Hive

Is it possible to support hive on spark when executing sql tasks in Hive is too slow?

UHadoop does not currently support hive on spark, but you can replace it with Spark-sql, or enable Spark-thriftserver and connect through beeline.

What to do if there is not enough memory for the map/reduce task when executing SQL statements?

If you see running beyond physical memory limits error in the log file, you can increase the memory that map or reduce can use through


set mapreduce.map.memory.mb=XXX
set mapreduce.reduce.memory.mb=XXX

etc. If this situation occurs in multiple tasks, you can add configuration in /home/hadoop/hive/conf/hive-site.xml.

hive-server2 reports insufficient file permissions when submitting tasks through jdbc

You can use the hadoop user when connecting to hive, for example, in java code:


Connection con = DriverManager.getConnection("jdbc:hive2://ip:10000/default", "hadoop", "");

What to do when the speed is too slow when executing sql?
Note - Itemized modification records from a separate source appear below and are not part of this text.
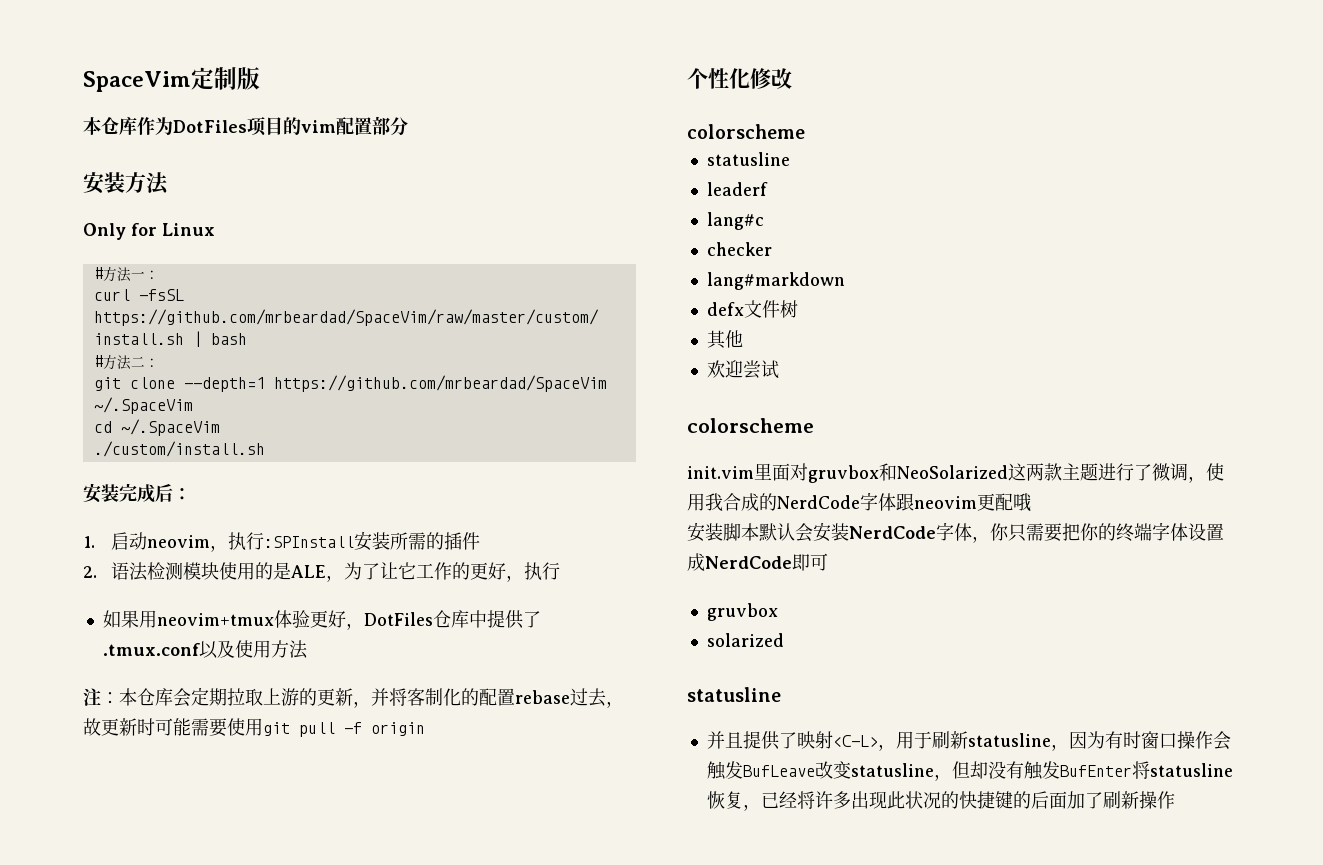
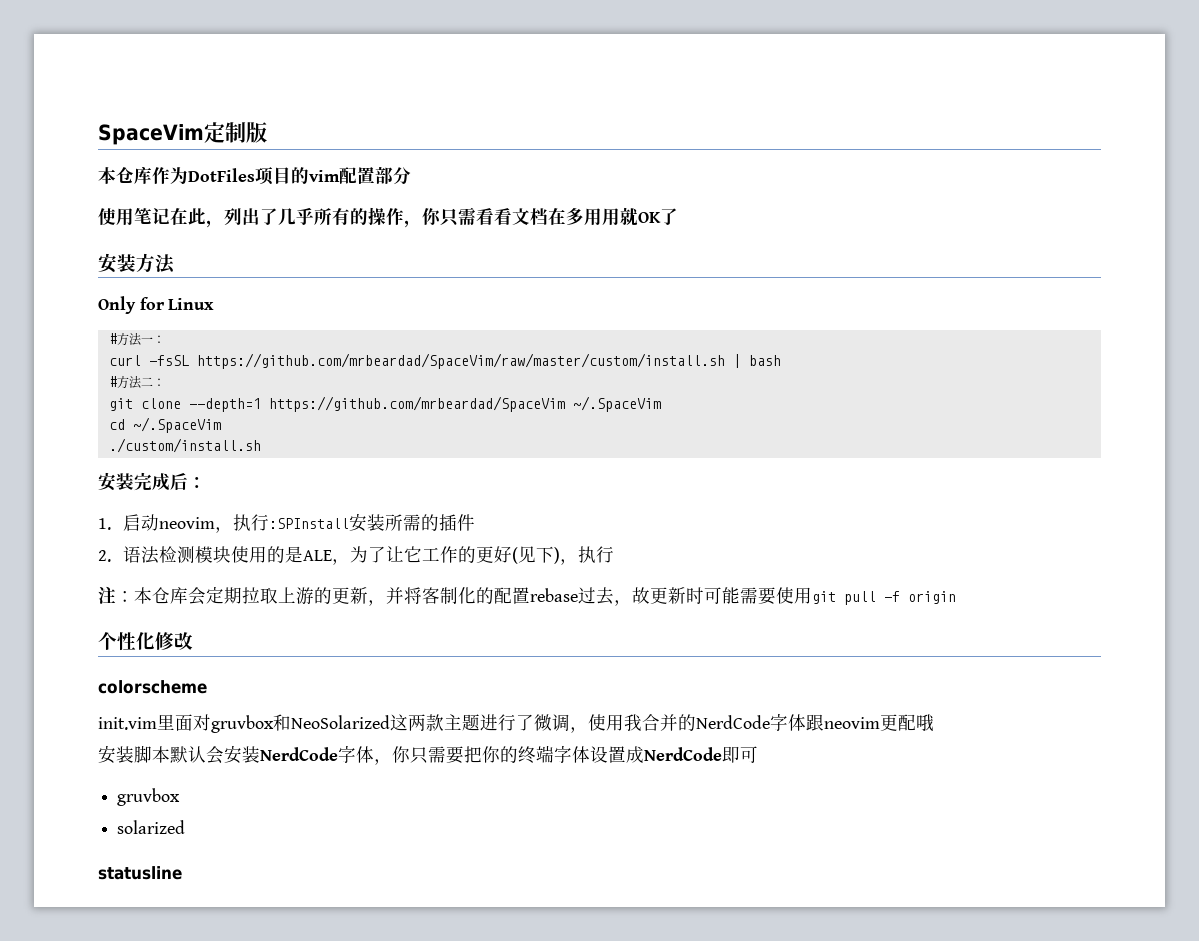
+ 使用笔记在此，列出了几乎所有的操作，你只需看看文档在多用用就OK了
- 2.语法检测模块使用的是ALE，为了让它工作的更好，执行
- 如果用neovim+tmux体验更好，DotFiles仓库中提供了.tmux.conf以及使用方法
+ 2.语法检测模块使用的是ALE，为了让它工作的更好(见下)，执行
  个性化修改
- colorscheme
- statusline
- leaderf
- lang#c
- checker
- lang#markdown
- defx文件树
- 其他
- 欢迎尝试
- init.vim里面对gruvbox和NeoSolarized这两款主题进行了微调，使用我合成的NerdCode字体跟neovim更配哦
+ init.vim里面对gruvbox和NeoSolarized这两款主题进行了微调，使用我合并的NerdCode字体跟neovim更配哦
- 并且提供了映射<C-L>，用于刷新statusline，因为有时窗口操作会触发BufLeave改变statusline，但却没有触发BufEnter将statusline恢复，已经将许多出现此状况的快捷键的后面加了刷新操作

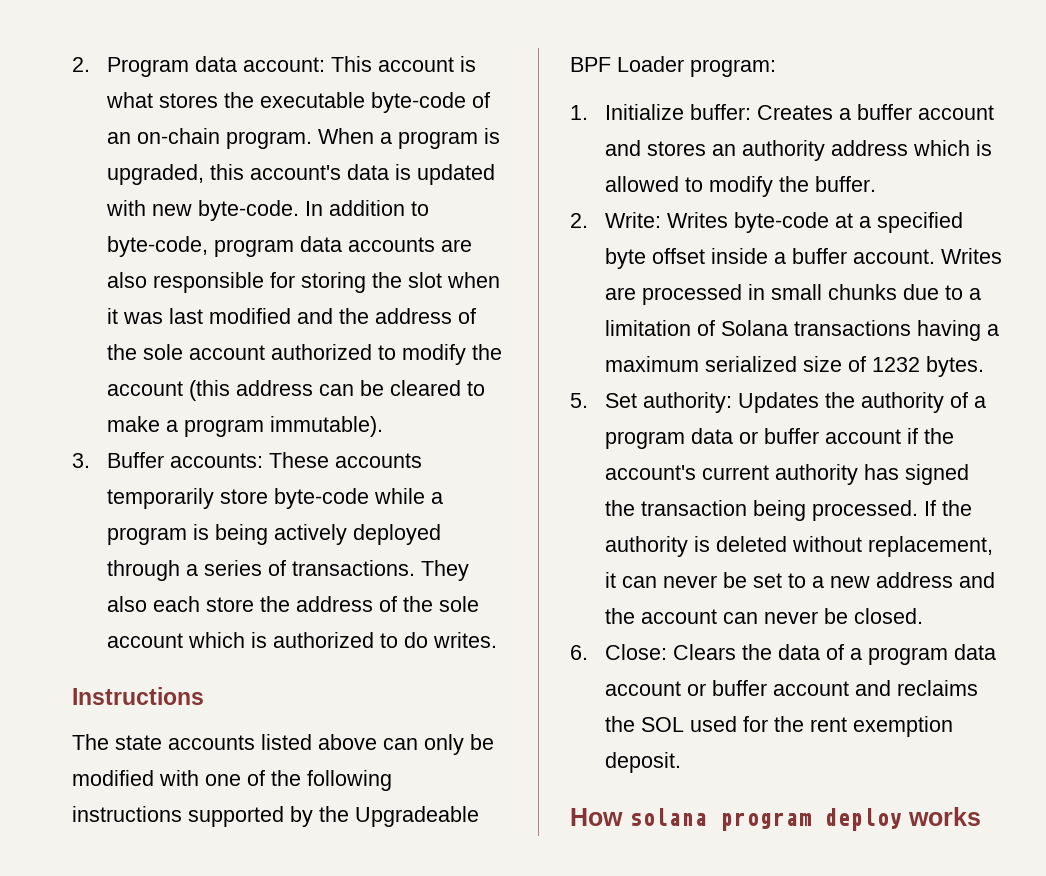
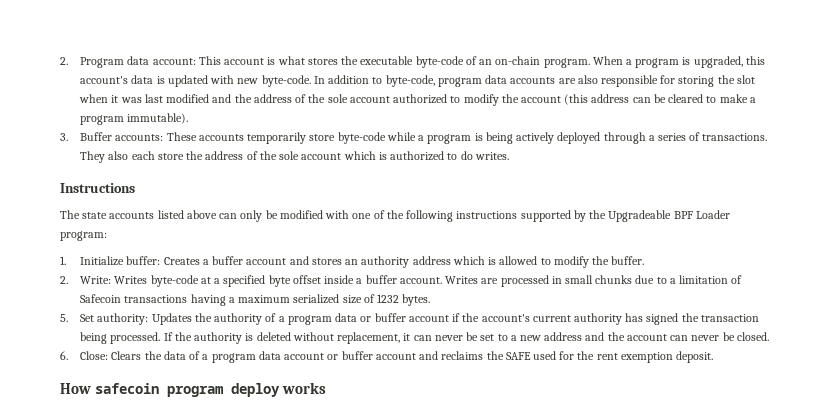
- Writes are processed in small chunks due to a limitation of Solana transactions having a maximum serialized size of 1232 bytes.
+ Writes are processed in small chunks due to a limitation of Safecoin transactions having a maximum serialized size of 1232 bytes.
- 6. Close: Clears the data of a program data account or buffer account and reclaims the SOL used for the rent exemption deposit.
+ 6. Close: Clears the data of a program data account or buffer account and reclaims the SAFE used for the rent exemption deposit.
- How solana program deploy works
+ How safecoin program deploy works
The default optimization strategy of Hive is for simple operations like select, and it will not start the map task. You can force the start of the map task by specifying the hive.fetch.task.conversion=none parameter in the command, or configuring it in /home/hadoop/hive/conf/hive-site.xml.

Example:


hive -e "set hive.fetch.task.conversion=none;select * from spark_testtable;"